لَا یَسۡتَطِیعُونَ cümlesi أُحۡصِرُوا۟ fiilinin failinden hal olarak mahallen mansubtur. لَا nefiy harfi olup olumsuzluk manasındadır. یَسۡتَطِیعُونَ muzari fiildir. نَ ’un sübutuyla merfûdur. Zamir olan çoğul و ’ı fail olup mahallen merfûdur. ضَرۡبࣰا mef’ûlun bih olup fetha ile mansubtur. فِی ٱلۡأَرۡضِ car mecruru ضَرۡبࣰا ’in mahzuf sıfatına müteallıktır.

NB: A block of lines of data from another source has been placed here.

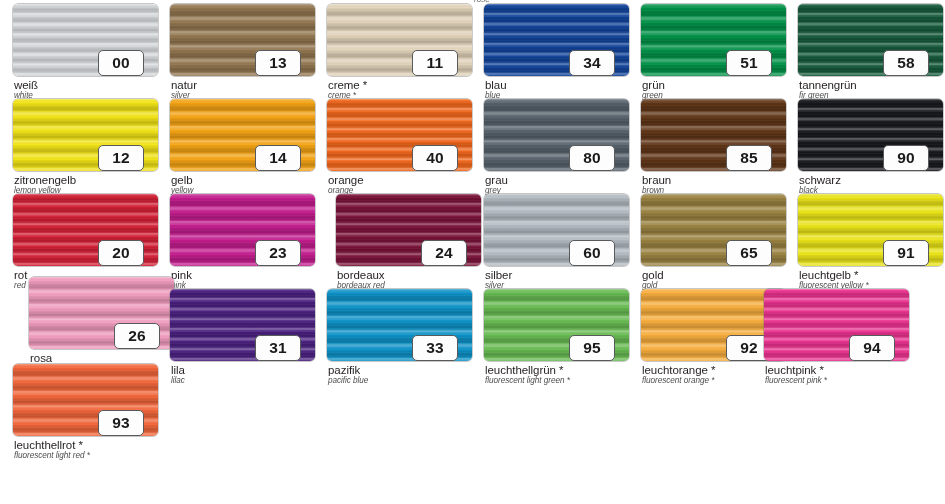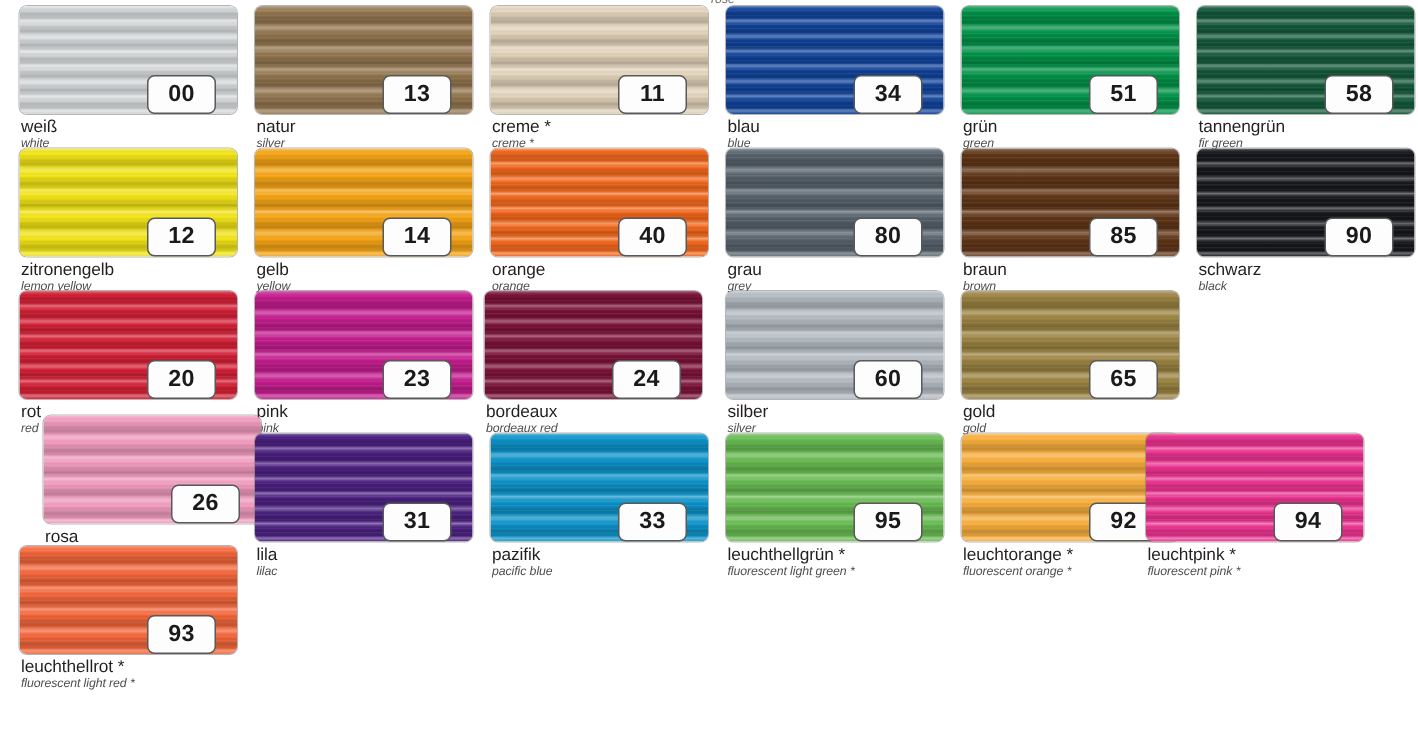--- a/index.html
+++ b/index.html
@@ -255,7 +255,7 @@
       <div class="label-de">pink</div>
       <div class="label-en">pink</div>
     </div>
-    <div class="swatch-cell" style="left: 310px; top: 190px;">
+    <div class="swatch-cell" style="left: 323px; top: 190px;">
       <div class="swatch">
         <div class="swatch-base" style="background: rgb(124, 18, 57);"></div>
         <div class="swatch-fiber"></div>

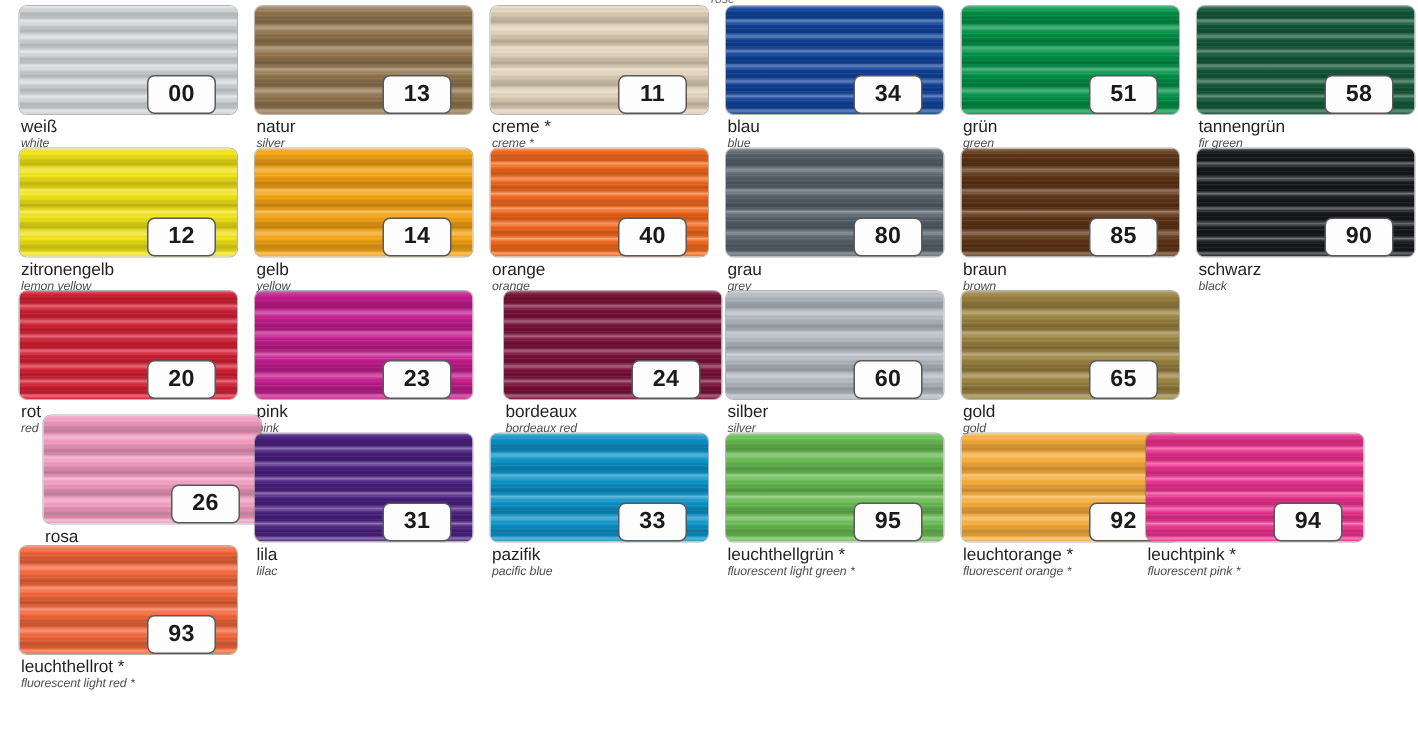--- a/index.html
+++ b/index.html
@@ -285,6 +285,16 @@
       <div class="label-de">gold</div>
       <div class="label-en">gold</div>
     </div>
+    <div class="swatch-cell" style="left: 785px; top: 190px;">
+      <div class="swatch">
+        <div class="swatch-base" style="background: rgb(235, 229, 22);"></div>
+        <div class="swatch-fiber"></div>
+        <div class="swatch-ripple"></div>
+      </div>
+      <div class="badge">91</div>
+      <div class="label-de">leuchtgelb *</div>
+      <div class="label-en">fluorescent yellow *</div>
+    </div>
     <div class="swatch-cell" style="left: 0px; top: 273px; margin-left: 16px;">
       <div class="swatch">
         <div class="swatch-base" style="background: rgb(241, 155, 190);"></div>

یَحۡسَبُهُمُ ٱلۡجَاهِلُ cümlesi أُحۡصِرُوا۟ fiilinin failinden hal olarak mahallen mansubtur. یَحۡسَبُ merfû muzari fiildir. Muttasıl zamir هُمُ mef’ûlun bih olarak mahallen mansubtur. ٱلۡجَاهِلُ fail olup lafzen merfûdur. أَغۡنِیَاۤءَ ikinci mef’ûlun bihtir. Sonunda zaid, yani kelimenin kök harflerinden olmayan elif-i memdude olan isimlerden olduğu için gayri munsariftir. مِنَ ٱلتَّعَفُّف car mecruru یَحۡسَبُ fiiline müteallıktır. مِنَ sebebiyyedir.

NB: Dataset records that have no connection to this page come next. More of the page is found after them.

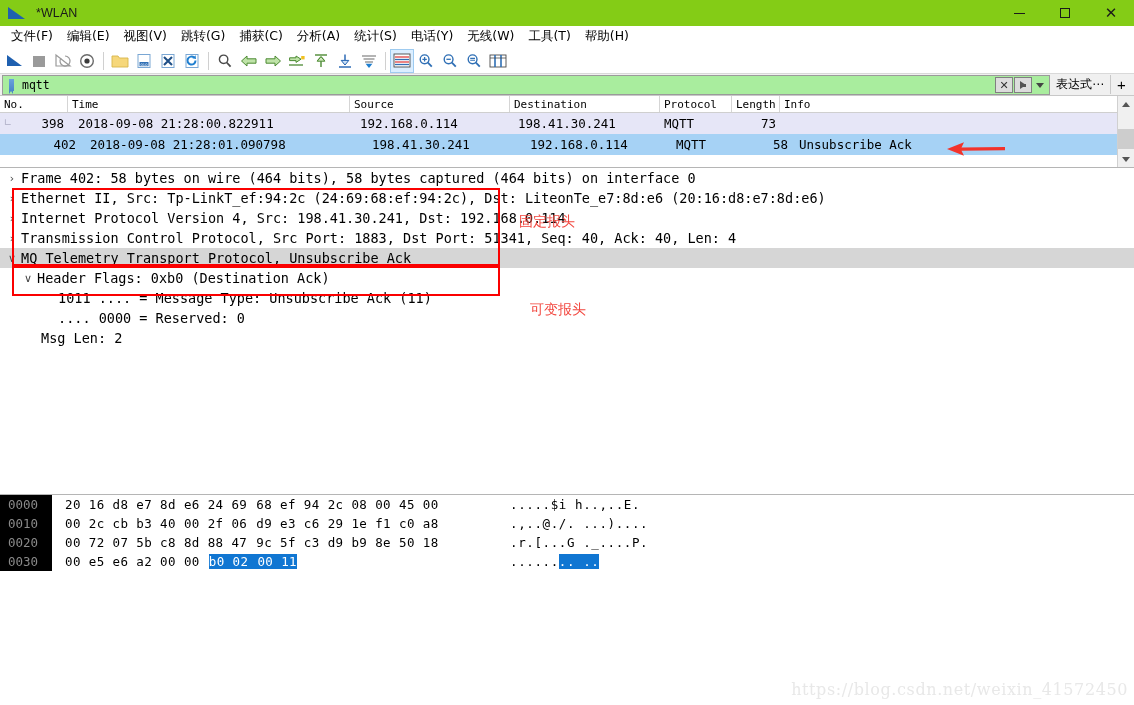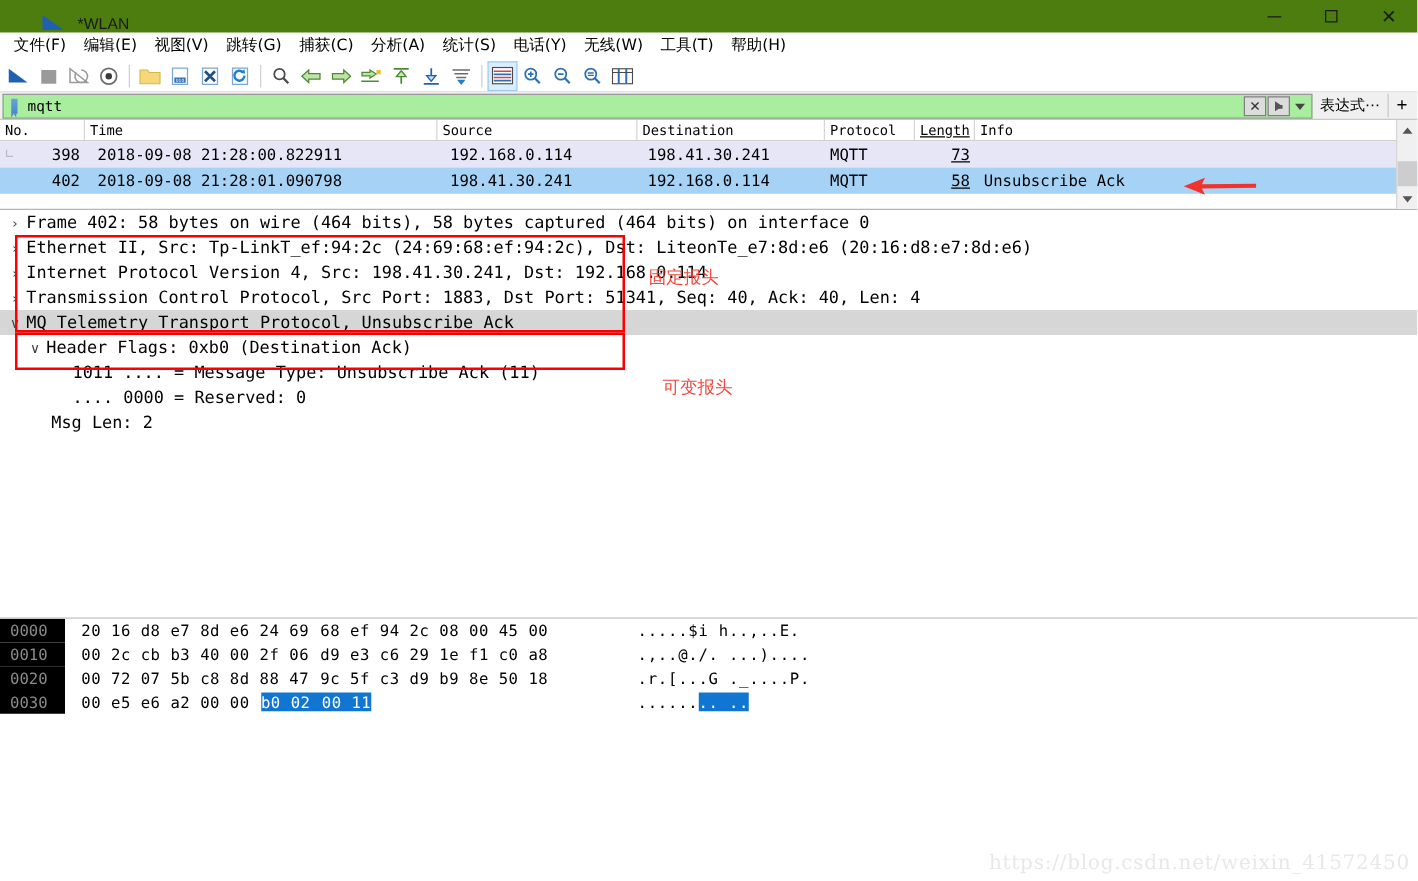--- a/index.html
+++ b/index.html
@@ -19,12 +19,11 @@
   
   .titlebar {
     height: 26px;
-    background: #4d7c0f;
-    display: flex;
-    align-items: flex-end;
+    background: #84cc16;
+    display: flex;
+    align-items: center;
     border-bottom: 0px solid #e5e5e5;
     position: relative;
-    padding-left: 26px;
   }
   .title-icon {
     width: 22px; height: 16px;

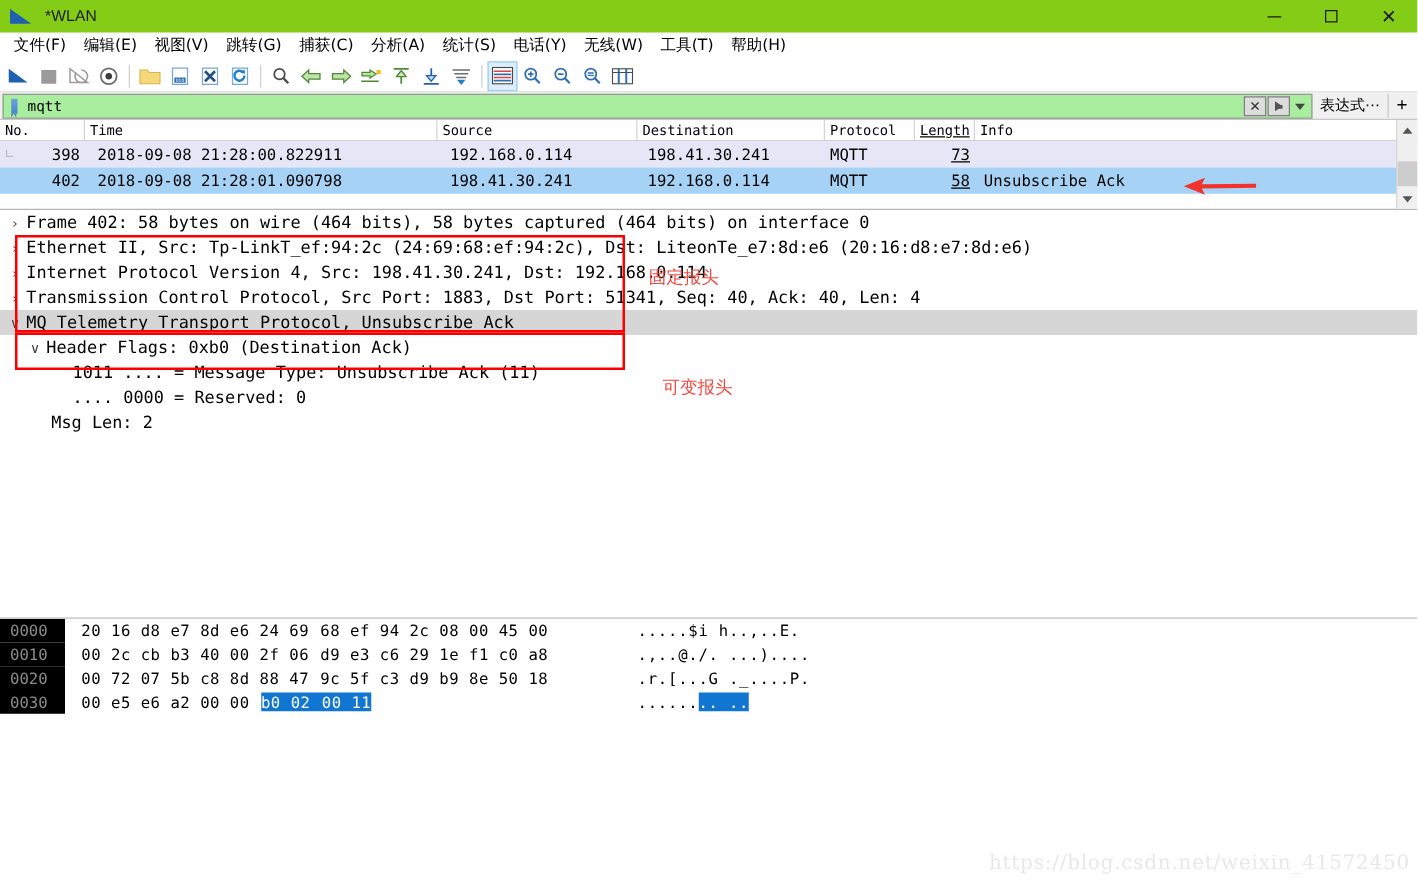--- a/index.html
+++ b/index.html
@@ -230,7 +230,7 @@
   .c-src    { width: 160px; padding-left: 10px; }
   .c-dst    { width: 150px; padding-left: 8px; }
   .c-proto  { width: 72px;  padding-left: 4px; }
-  .c-len    { width: 48px;  text-align: right; text-decoration: underline; }
+  .c-len    { width: 48px;  text-align: right; }
   .c-info   { flex: 1; padding-left: 7px; }
   .row-marker {
     position: absolute; left: 4px; top: 4px;

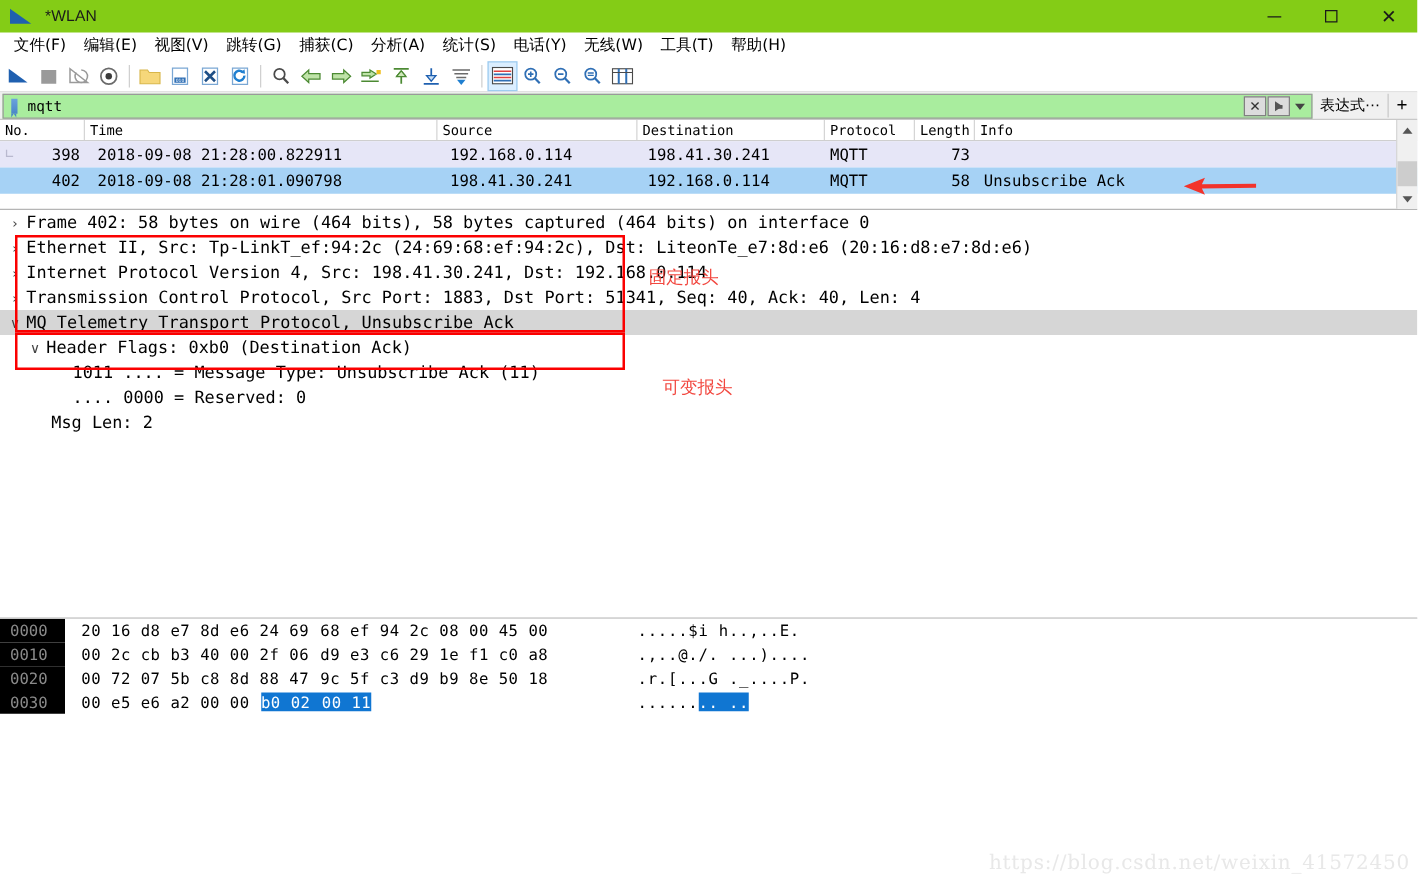--- a/index.html
+++ b/index.html
@@ -223,7 +223,7 @@
     position: relative;
   }
   .pl-row.r1 { background: #e6e6f7; }
-  .pl-row.r2 { background: #a6d2f5; }
+  .pl-row.r2 { background: #a6d2f5; padding-left: 12px; }
   .pl-row .cell { overflow: hidden; padding-right: 4px; }
   .c-no     { width: 68px;  text-align: right; }
   .c-time   { width: 282px; padding-left: 10px; }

تَعْرِفُهُمْ بِس۪يمٰيهُمْۚ لَا يَسْـَٔلُونَ النَّاسَ اِلْحَافاًۜ
Cümle أُحۡصِرُوا۟ fiilinin failinden hal olarak mahallen mansubtur. تَعۡرِفُ muzari fiildir. Fail ise müstetir zamir أنت ‘dir. Muttasıl zamir هُم mef’ûlun bih olarak mahallen mansubtur. بِسِیمَـٰهُمۡ car mecruru تَعۡرِفُ fiiline müteallıktır. Muttasıl zamir هُمۡ muzâfun ileyh olarak mahallen mecrurdur.
لَا یَسۡـَٔلُونَ ٱلنَّاسَ إِلۡحَافࣰا cümlesi أُحۡصِرُوا۟ fiilinin failinden hal olarak mahallen mansubtur. لَا nefiy harfi olup olumsuzluk manasındadır. یَسۡـَٔلُونَ fiili نَ ’un sübutuyla merfû muzaridir. Zamir olan çoğul و ’ı fail olup mahallen merfûdur. ٱلنَّاسَ mef’ûlun bih olup fetha ile mansubtur. İkinci mef’ûlun bih mukadderdir. Takdiri أموالا أو صدقة (Mallar veya sadaka) şeklindedir. إِلۡحَافࣰا mef’ûlu mutlaktan naibtir. Takdiri لا يلحّون بالسؤال إلحافا (Zorla istemiyorlar) şeklindedir. Veya hal yerinde masdardır.
تَعۡرِفُهُم بِسِیمَـٰهُمۡ [Onları simalarından tanırsın.] Bir görüşe göre burada hitap Hz. Peygamber aleyhisselâmadır. Bir görüşe göre ise onları tanımak isteyen herkesedir. Onların fakirlikleri yüzlerindeki açlık ve ihtiyaç izlerinden belli olur.
Lisân-ı hal, konuşmaktan daha çok şey anlatır derler. تَعۡرِفُهُم بِسِیمَـٰهُمۡ [Onları simalarından tanırsın.] ifadesi ile ayetin başı arasındaki ilgi şöyledir: Onların hallerini sorarak öğrenmek isteyen kişi buna ulaşamaz. Çünkü onlar bir şey istemezler. Ancak onların yüzlerine bakan onların hallerini anlar.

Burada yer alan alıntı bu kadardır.